Q-and-A with sponsor of Kentucky’s medical marijuana bill

jason-nemes-01-15
jason-nemes-01-15

Here’s a Q & A with Rep. Jason Nemes, R-Louisville, sponsor of the medical marijuana bill in the House.

Q:  Is this smoking pot or a pill?

A:  There is no smoking. It’s mostly going to be pills and oils, but there is an opportunity for inhalers, for people who can’t swallow.  But there is no smoking, this is a no smoking bill.  No combustion, no smoking.

Q:  What does research reveal about who is getting a card to purchase marijuana?  There are indications that the average recipient is a 40-year-old man who complained of chronic pain.

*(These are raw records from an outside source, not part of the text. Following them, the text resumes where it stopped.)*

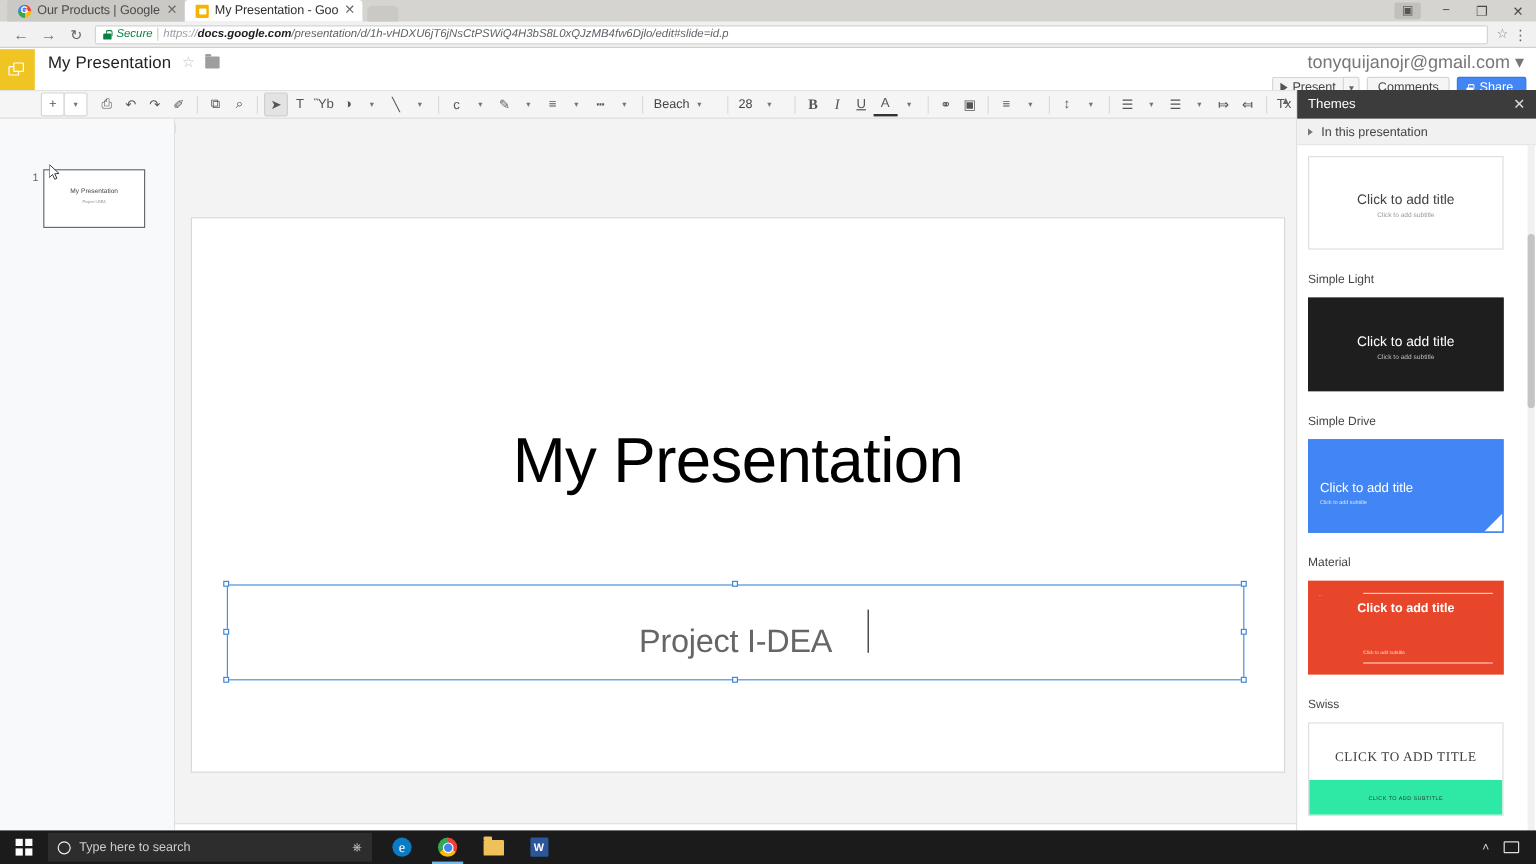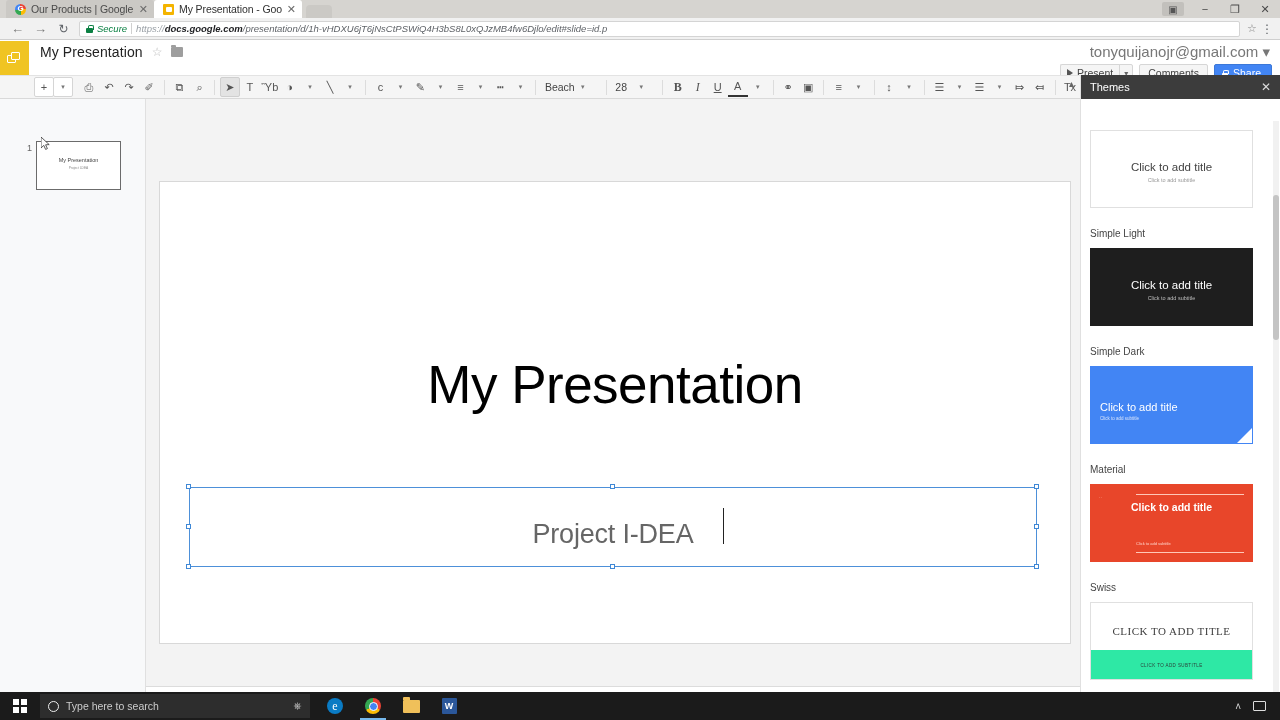--- a/index.html
+++ b/index.html
@@ -480,6 +480,10 @@
         <span>Themes</span>
         <span class="themes-close">✕</span>
       </div>
+      <div class="themes-sub">
+        <span class="tri"></span>
+        <span>In this presentation</span>
+      </div>
 
       <div class="themelist">
 

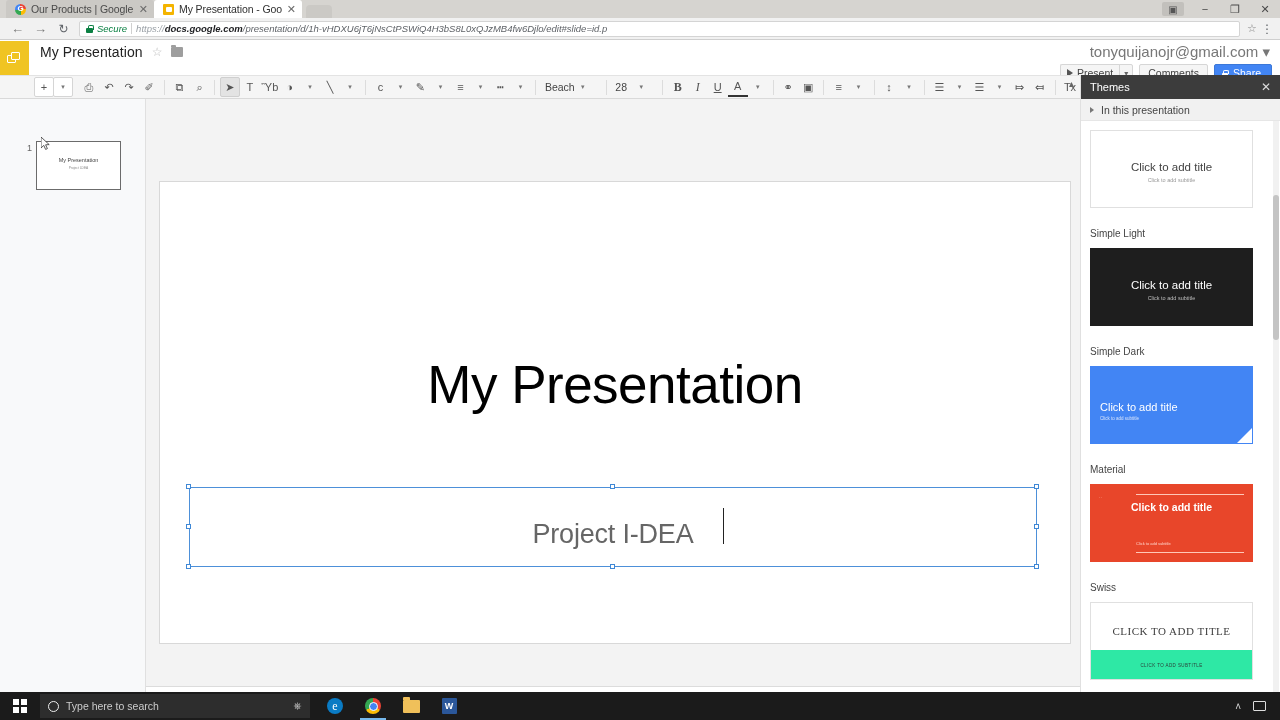--- a/index.html
+++ b/index.html
@@ -500,7 +500,7 @@
             <div class="tc-title" style="top:30px; font-size:11.5px; color:#ffffff;">Click to add title</div>
             <div class="tc-sub" style="top:46px; font-size:5.5px; color:#bdbdbd;">Click to add subtitle</div>
           </div>
-          <div class="theme-name">Simple Dark</div>
+          <div class="theme-name">Simple Drive</div>
         </div>
 
         <div class="theme-item">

A:  It depends on the state.  A lot of states have it where it is chronic pain. Chronic pain is important to cover, and we’re going to leave it up to the physician, obviously. There are people with chronic pain, a lot of people with Multiple Sclerosis, some with epilepsy. The second biggest category behind chronic pain in some states is PTSD, in other states it’s things like wasting syndrome for folks being treated with cancer. So, chronic pain is very important to include, but the way we’re doing it in our bill, is you have to have chronic pain that is associated with an underlying condition. And it can’t just be, ‘My back hurts,’ it has to be chronic pain associated with Chron’s Disease, or something of that nature.

Q: Who would this be helping?

A: It’s going to help thousands and thousands of Kentuckians, mostly people who don’t want to get on opioids or want to get off opioids, or people who are undergoing cancer treatment, where they are nauseous or they don’t have an appetite. It will help those type of things. That’s what it’s been used for in other states and we have listed those conditions. We’ve also allowed the Department of Health to add conditions or delete conditions as the science determines.

Q: How will it be regulated?

A: Each physician that wants to do this has to be approved by the Board of Medical Licensure so, if someone has misbehaved in the past, they are probably not going to be approved, and that’s appropriate. Once they get approved, they will have to log every time they make a recommendation to a patient into the KASPER System, so regulators and law enforcement can monitor it. The individual patient will be regulated in that they must have a bona fide physician-patient relationship, you can’t just go to some pill mill on the corner. If the physician says it will help, then the patient can get a medical marijuana card.

We also have industries that are going to crop up in four different categories. One is the safety tester, and they have to be independent, stand alone, they can’t have any other role in the process. They can’t be a physician, they can’t be involved in the dispensaries, they can’t be the farmer/grower/processor. Number two is the grower, number three is the processor who takes the raw material and puts it into the pill or the oil, and number four is the dispensary, which is kind of like a pharmacy, since pharmacies aren’t allowed to do this under federal law. Again, the safety tester must be independent, numbers two, three and four can be independent, or they can have one, two or three of those licenses.

The local law enforcement will have access to everything, State police will have access to everything. By everything, I mean they’ve got access to the facility. One of the things I’d like to see is, we have marijuana in Kentucky and a lot of our sick people are already using it. I want to get them out of those dark alleys, and I want them to go somewhere that is bright and where the cops have the keys.

Q: Does this include marijuana in food form?

A: It does, but, and this is a very important but, it cannot be in any form that is attractive to children. So, there are no gummies, no suckers, or anything of that nature. What “attractive to children” means is going to be defined more by the regulating body. People ask me about brownies and so forth. I’m not opining on that because I don’t know how important that is as a means to get the medicine in the body.

Q: What is required from the dispensary in the form of training?

A: The dispensary has to be trained much like a pharmacist tech has to be trained today. We want pharmacists to be involved in some way, but there’s a little bit of hesitation there because some pharmacists are skittish. In some states they don’t want to be involved because it could perhaps jeopardize their DEA license, but in five others, pharmacists have to control it. So, we’re trying to come up with a way to have pharmacists involved, so they can oversee the training in a more direct way and also make sure patients aren’t having medications that contraindicate. So the training, I think, is going to be from the Board of Pharmacy.